--- ENTRIES SUPPLIED ---

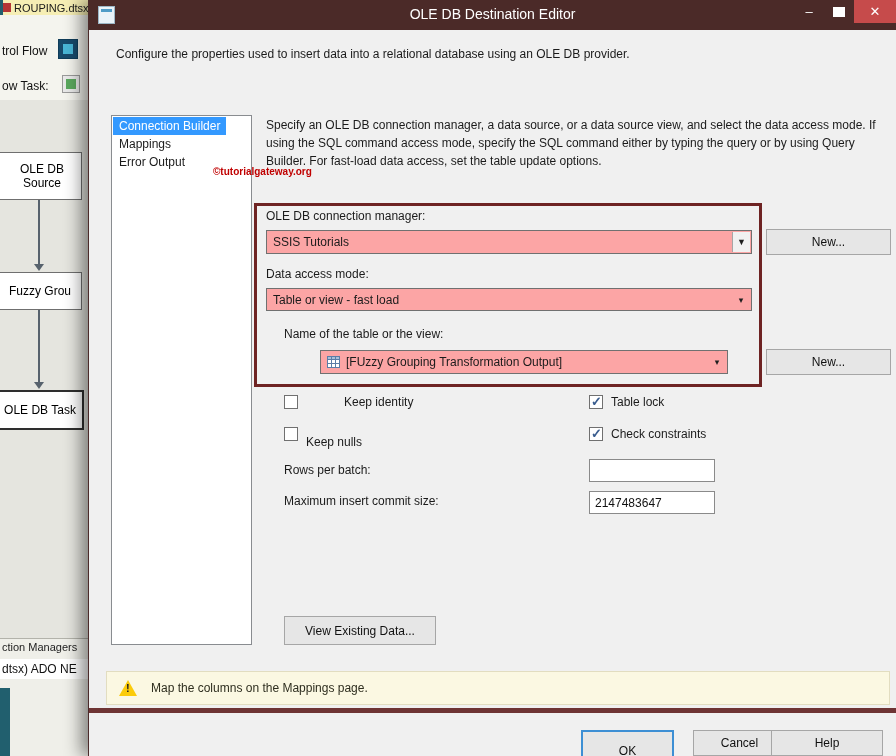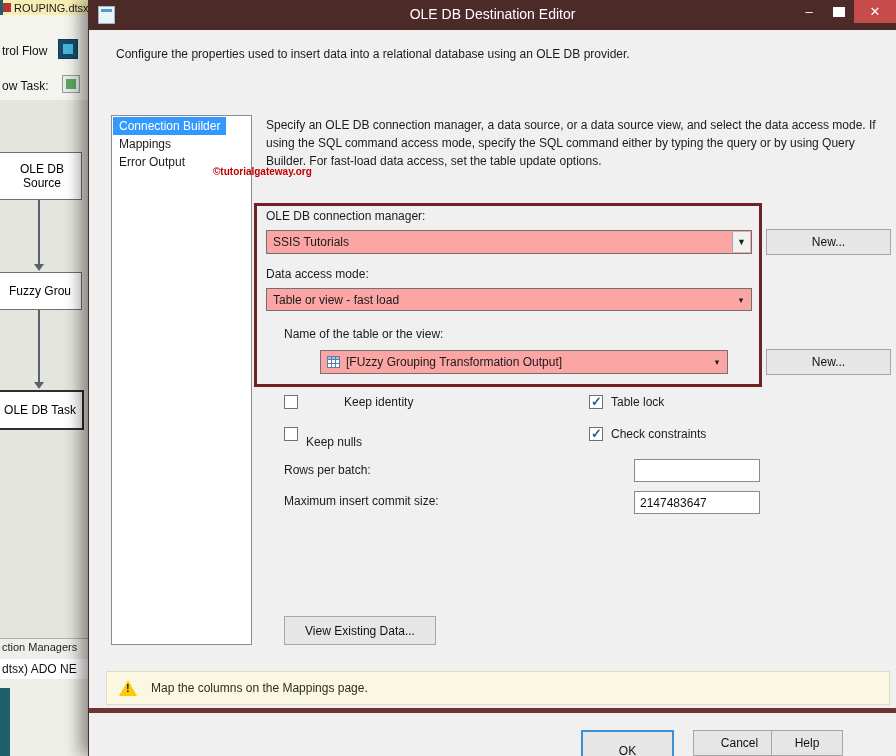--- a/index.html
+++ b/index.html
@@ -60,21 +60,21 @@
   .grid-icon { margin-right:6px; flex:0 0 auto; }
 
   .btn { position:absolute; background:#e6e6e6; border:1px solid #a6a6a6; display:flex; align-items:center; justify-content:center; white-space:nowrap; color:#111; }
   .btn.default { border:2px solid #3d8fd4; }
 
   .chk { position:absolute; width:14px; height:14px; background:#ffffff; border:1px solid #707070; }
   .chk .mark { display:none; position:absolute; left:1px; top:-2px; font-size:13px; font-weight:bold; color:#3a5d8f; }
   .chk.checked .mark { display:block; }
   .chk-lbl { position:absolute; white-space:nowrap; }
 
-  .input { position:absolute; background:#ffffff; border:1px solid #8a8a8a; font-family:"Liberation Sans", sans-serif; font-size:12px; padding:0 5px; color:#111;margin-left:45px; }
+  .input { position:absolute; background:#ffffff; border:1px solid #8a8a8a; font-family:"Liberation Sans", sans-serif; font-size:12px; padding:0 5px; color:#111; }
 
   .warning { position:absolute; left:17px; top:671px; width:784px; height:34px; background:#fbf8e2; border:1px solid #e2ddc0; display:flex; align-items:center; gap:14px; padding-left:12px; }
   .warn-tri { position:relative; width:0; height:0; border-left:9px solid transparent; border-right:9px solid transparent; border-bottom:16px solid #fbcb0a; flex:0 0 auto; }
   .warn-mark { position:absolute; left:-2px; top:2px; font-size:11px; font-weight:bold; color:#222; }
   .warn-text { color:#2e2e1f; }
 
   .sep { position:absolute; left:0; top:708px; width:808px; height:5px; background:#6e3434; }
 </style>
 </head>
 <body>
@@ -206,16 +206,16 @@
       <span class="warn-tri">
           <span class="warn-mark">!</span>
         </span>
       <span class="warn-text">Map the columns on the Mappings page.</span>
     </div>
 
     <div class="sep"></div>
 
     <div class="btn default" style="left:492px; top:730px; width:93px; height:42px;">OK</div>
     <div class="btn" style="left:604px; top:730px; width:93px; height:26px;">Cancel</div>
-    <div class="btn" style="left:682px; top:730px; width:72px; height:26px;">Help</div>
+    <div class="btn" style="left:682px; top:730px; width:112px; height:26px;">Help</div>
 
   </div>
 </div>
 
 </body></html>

---

ABOUT THIS TASK:
Could the data above be returned in full, exactly, with every image left out?

EXERCISE ANSWER:
--- a/index.html
+++ b/index.html
@@ -60,21 +60,21 @@
   .grid-icon { margin-right:6px; flex:0 0 auto; }
 
   .btn { position:absolute; background:#e6e6e6; border:1px solid #a6a6a6; display:flex; align-items:center; justify-content:center; white-space:nowrap; color:#111; }
   .btn.default { border:2px solid #3d8fd4; }
 
   .chk { position:absolute; width:14px; height:14px; background:#ffffff; border:1px solid #707070; }
   .chk .mark { display:none; position:absolute; left:1px; top:-2px; font-size:13px; font-weight:bold; color:#3a5d8f; }
   .chk.checked .mark { display:block; }
   .chk-lbl { position:absolute; white-space:nowrap; }
 
-  .input { position:absolute; background:#ffffff; border:1px solid #8a8a8a; font-family:"Liberation Sans", sans-serif; font-size:12px; padding:0 5px; color:#111;margin-left:45px; }
+  .input { position:absolute; background:#ffffff; border:1px solid #8a8a8a; font-family:"Liberation Sans", sans-serif; font-size:12px; padding:0 5px; color:#111; }
 
   .warning { position:absolute; left:17px; top:671px; width:784px; height:34px; background:#fbf8e2; border:1px solid #e2ddc0; display:flex; align-items:center; gap:14px; padding-left:12px; }
   .warn-tri { position:relative; width:0; height:0; border-left:9px solid transparent; border-right:9px solid transparent; border-bottom:16px solid #fbcb0a; flex:0 0 auto; }
   .warn-mark { position:absolute; left:-2px; top:2px; font-size:11px; font-weight:bold; color:#222; }
   .warn-text { color:#2e2e1f; }
 
   .sep { position:absolute; left:0; top:708px; width:808px; height:5px; background:#6e3434; }
 </style>
 </head>
 <body>
@@ -206,16 +206,16 @@
       <span class="warn-tri">
           <span class="warn-mark">!</span>
         </span>
       <span class="warn-text">Map the columns on the Mappings page.</span>
     </div>
 
     <div class="sep"></div>
 
     <div class="btn default" style="left:492px; top:730px; width:93px; height:42px;">OK</div>
     <div class="btn" style="left:604px; top:730px; width:93px; height:26px;">Cancel</div>
-    <div class="btn" style="left:682px; top:730px; width:72px; height:26px;">Help</div>
+    <div class="btn" style="left:682px; top:730px; width:112px; height:26px;">Help</div>
 
   </div>
 </div>
 
 </body></html>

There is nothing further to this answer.